One disadvantage of phenobarbital is that it is a very long-acting drug and comes with a greater risk for respiratory depression, whereas lorazepam is very short acting and gives better control, Penders added.

"If the patient is oversedated, you just hold a couple of doses, and patients quickly recover, but with phenobarbital, it takes a much longer time to recover," he said.

Another problem with phenobarbital is that staff may not be as comfortable managing the drug or may not have sufficient experience with it, Anil Thomas, MD, director of the Addiction Psychiatry Fellowship Program at Icahn School of Medicine at Mount Sinai, New York City, told Medscape Medical News.

"Phenobarbital has its advantages and its disadvantages,'s all about the comfort of the staff. When you mention phenobarb, the nurses get a little apprehensive, whereas everyone ― every physician, every nurse ― is familiar with lorazepam," Thomas said.

Nevertheless, Thomas agreed that the shorter hospital length of stay associated with phenobarbital is a good thing.

"It is exciting, but the proper protocol for the use of phenobarbital has to be disseminated, and then staff has to be trained. The physicians in this study who used phenobarbital probably had more experience and felt comfortable and maybe had trained the nursing staff and reassured them there is nothing to worry about," Thomas said.

Lack of Experience a Hurdle

Despite the concerns voiced by Thomas and Penders, the researchers say they stand by their study findings.

Dr Linsey Gilbert

"Our hospital has an algorithm for both lorazepam and phenobarbital that tells the nurses how to dose it based on the CIWA-Ar scoring scale or how severe the patient's symptoms are, so there is information there for them to use," study coinvestigator Linsey Gilbert, DO, told Medscape Medical News.

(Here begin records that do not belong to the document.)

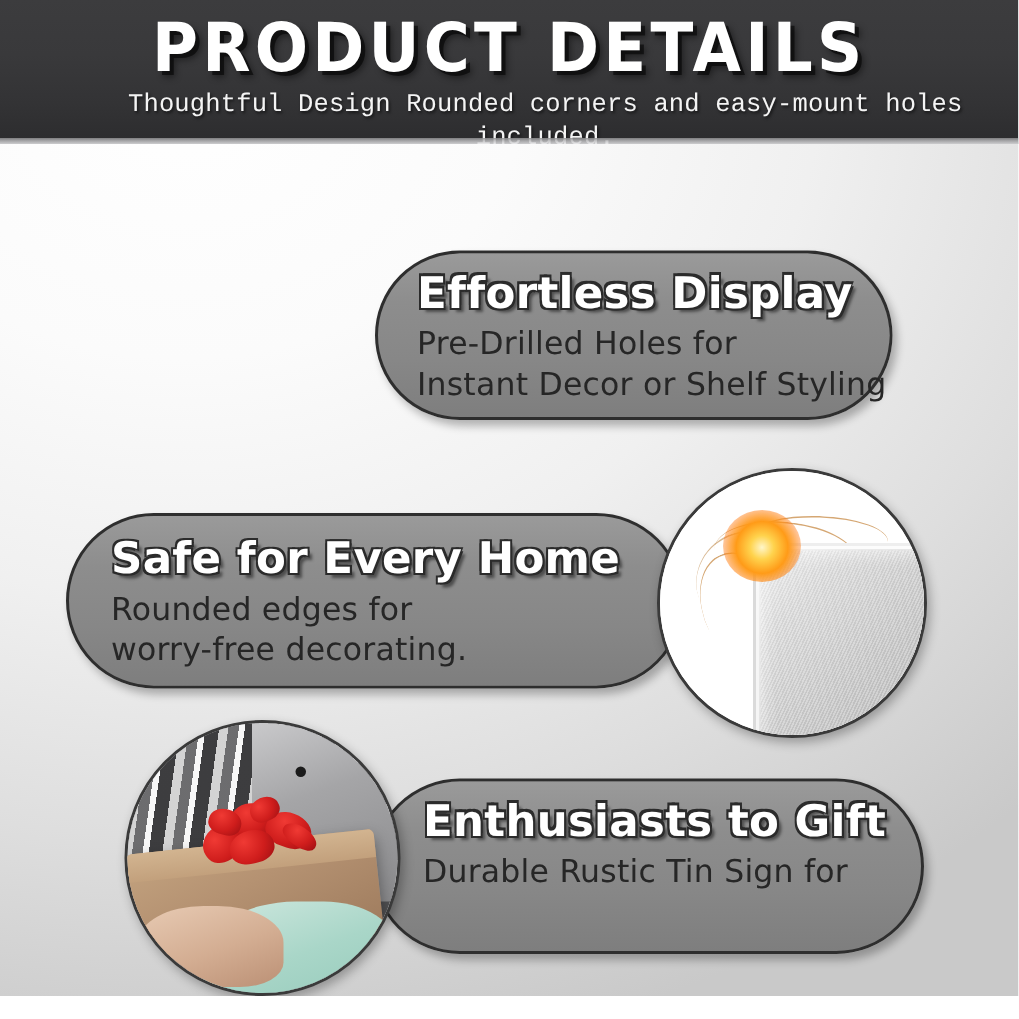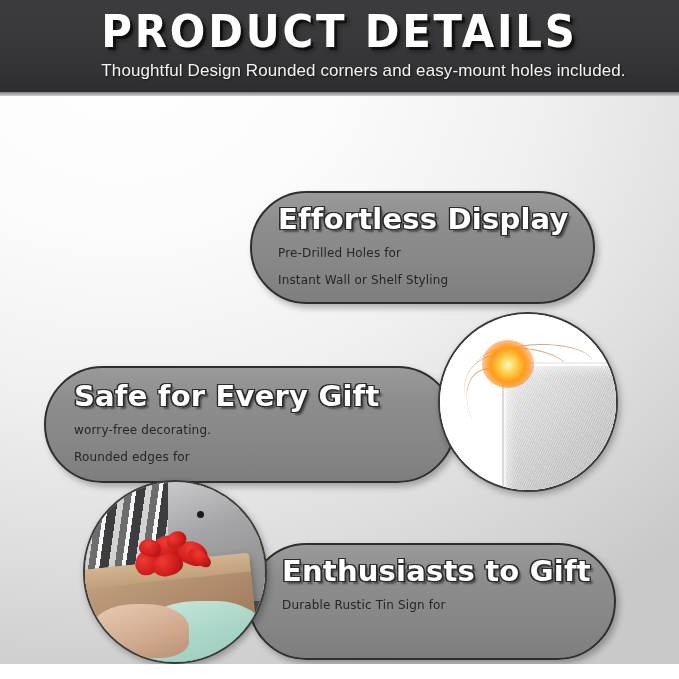--- a/index.html
+++ b/index.html
@@ -57,7 +57,7 @@
     top: 60px;
     text-align: center;
     color: #f4f4f4;
-    font-family: Liberation Sans, sans-serif;
+    font-family: Liberation Mono, monospace;
     font-size: 17px;
     line-height: 22px;
     letter-spacing: .1px;

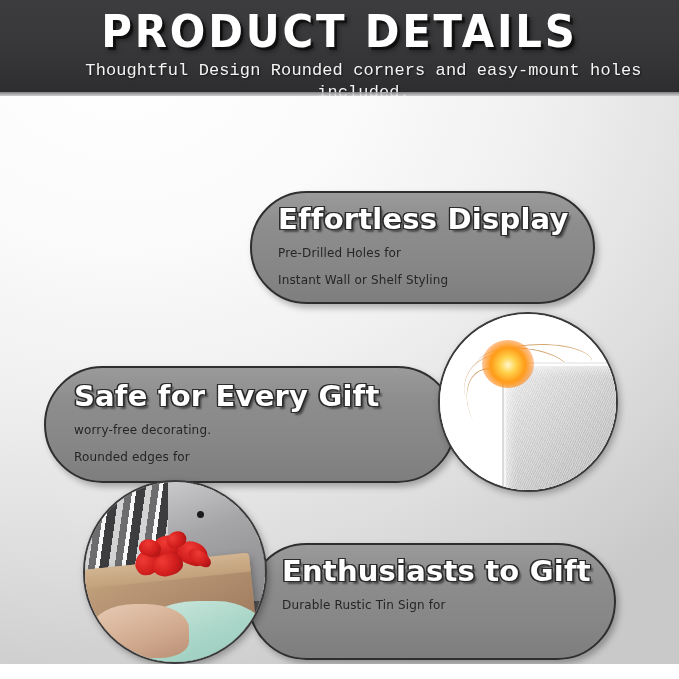--- a/index.html
+++ b/index.html
@@ -79,7 +79,6 @@
     border: 2px solid #2e2e2e;
     border-radius: 999px;
     box-shadow: 3px 4px 6px rgba(0,0,0,.28);
-    margin-top: 24px;
   }
   .pill-1 { left: 250px; top: 37px;  width: 345px; height: 113px; }
   .pill-2 { left: 44px;  top: 30px;  width: 412px; height: 117px; }

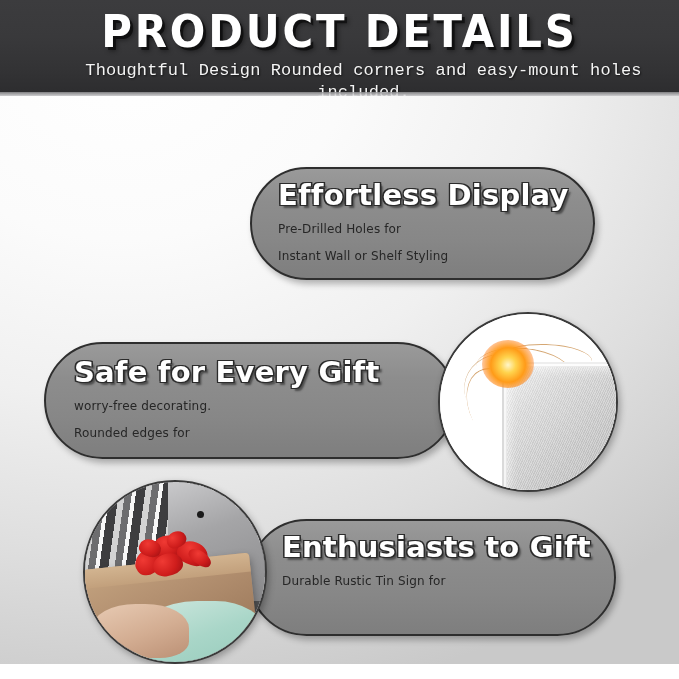--- a/index.html
+++ b/index.html
@@ -107,7 +107,7 @@
   .feature-desc {
     color: #262626;
     font-family: "DejaVu Sans", sans-serif;
-    font-size: 12px;
+    font-size: 21px;
     line-height: 24px;
     letter-spacing: .15px;
     white-space: nowrap;

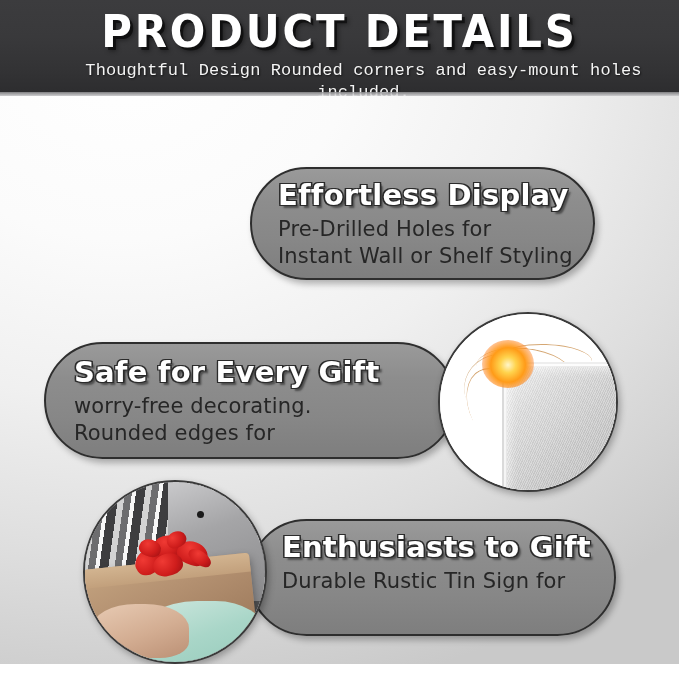--- a/index.html
+++ b/index.html
@@ -348,7 +348,7 @@
       <div class="pill-inner">
         <div class="feature-title">Effortless Display</div>
         <div class="feature-desc">Pre-Drilled Holes for</div>
-        <div class="feature-desc">Instant Wall or Shelf Styling</div>
+        <div class="feature-desc">Instant Decor or Shelf Styling</div>
       </div>
     </div>
 

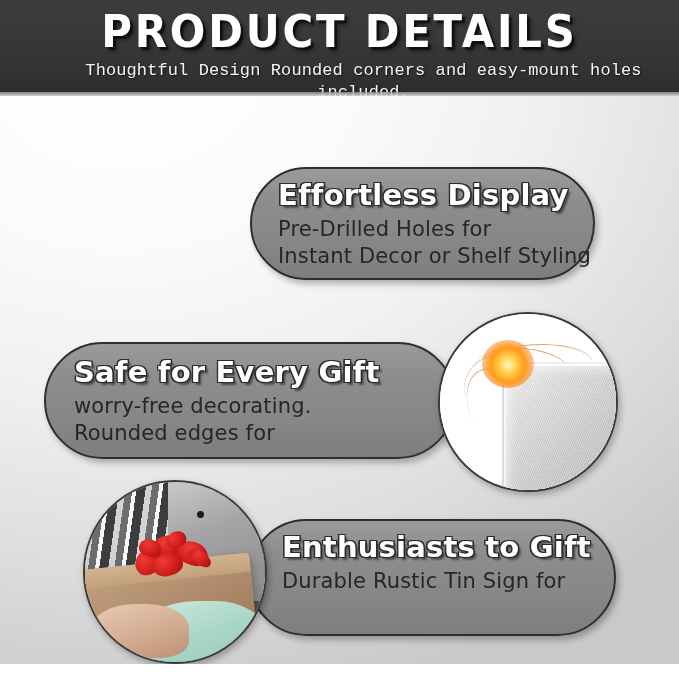--- a/index.html
+++ b/index.html
@@ -358,7 +358,7 @@
 
     <div class="pill pill-2">
       <div class="pill-inner">
-        <div class="feature-title">Safe for Every Gift</div>
+        <div class="feature-title">Safe for Every Home</div>
         <div class="feature-desc">worry-free decorating.</div>
         <div class="feature-desc">Rounded edges for</div>
       </div>

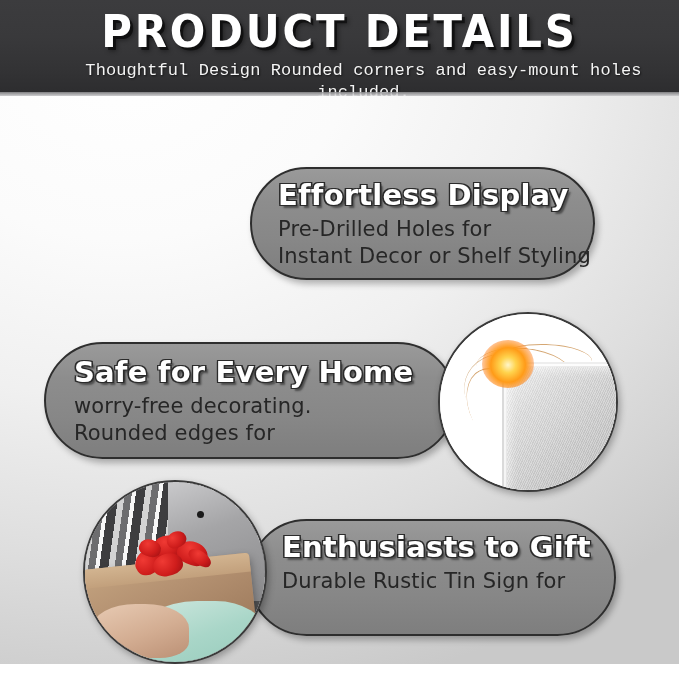--- a/index.html
+++ b/index.html
@@ -359,8 +359,8 @@
     <div class="pill pill-2">
       <div class="pill-inner">
         <div class="feature-title">Safe for Every Home</div>
+        <div class="feature-desc">Rounded edges for</div>
         <div class="feature-desc">worry-free decorating.</div>
-        <div class="feature-desc">Rounded edges for</div>
       </div>
     </div>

"We do acknowledge that nurses may not be as comfortable with it if they don't use it often, but as with anything that's different, I think staff would become more comfortable with phenobarbital if they were trained and used it more often. So, lack of experience is a potential hurdle, but one we are able to overcome," she added.

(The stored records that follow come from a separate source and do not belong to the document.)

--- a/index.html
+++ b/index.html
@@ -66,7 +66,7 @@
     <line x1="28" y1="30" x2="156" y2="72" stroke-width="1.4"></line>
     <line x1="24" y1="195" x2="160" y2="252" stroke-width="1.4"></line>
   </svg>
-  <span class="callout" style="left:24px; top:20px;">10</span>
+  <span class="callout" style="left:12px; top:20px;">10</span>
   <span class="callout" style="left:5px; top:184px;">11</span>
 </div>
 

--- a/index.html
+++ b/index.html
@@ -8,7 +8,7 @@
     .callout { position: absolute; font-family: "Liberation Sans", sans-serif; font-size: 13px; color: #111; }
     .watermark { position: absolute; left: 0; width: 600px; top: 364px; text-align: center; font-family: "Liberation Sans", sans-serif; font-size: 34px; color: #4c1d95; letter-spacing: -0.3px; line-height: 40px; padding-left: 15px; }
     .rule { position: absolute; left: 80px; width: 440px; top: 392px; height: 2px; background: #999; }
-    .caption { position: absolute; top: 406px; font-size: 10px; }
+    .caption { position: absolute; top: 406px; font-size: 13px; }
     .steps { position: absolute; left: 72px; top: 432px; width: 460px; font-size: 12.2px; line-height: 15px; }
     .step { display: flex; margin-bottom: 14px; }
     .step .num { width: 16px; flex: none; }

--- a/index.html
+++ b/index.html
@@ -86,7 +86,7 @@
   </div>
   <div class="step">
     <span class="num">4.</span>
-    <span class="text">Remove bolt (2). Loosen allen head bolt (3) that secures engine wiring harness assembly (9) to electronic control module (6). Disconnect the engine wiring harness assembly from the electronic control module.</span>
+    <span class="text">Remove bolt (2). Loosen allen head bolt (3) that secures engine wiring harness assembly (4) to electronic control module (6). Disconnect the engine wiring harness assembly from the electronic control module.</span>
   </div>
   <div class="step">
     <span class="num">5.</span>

"The patients that I would definitely use it in are those who have misused benzodiazepines or lorazepam ― specifically, patients with a history of escalation of care, where they have to return to the ICU. In those cases, I would certainly go to phenobarbital," Gilbert said.

Hawa, Gilbert, Penders, and Thomas report no relevant financial relationships.

American Academy of Addiction Psychiatry (AAAP) 30th Annual Meeting: Abstract 47. Presented December 08, 2019.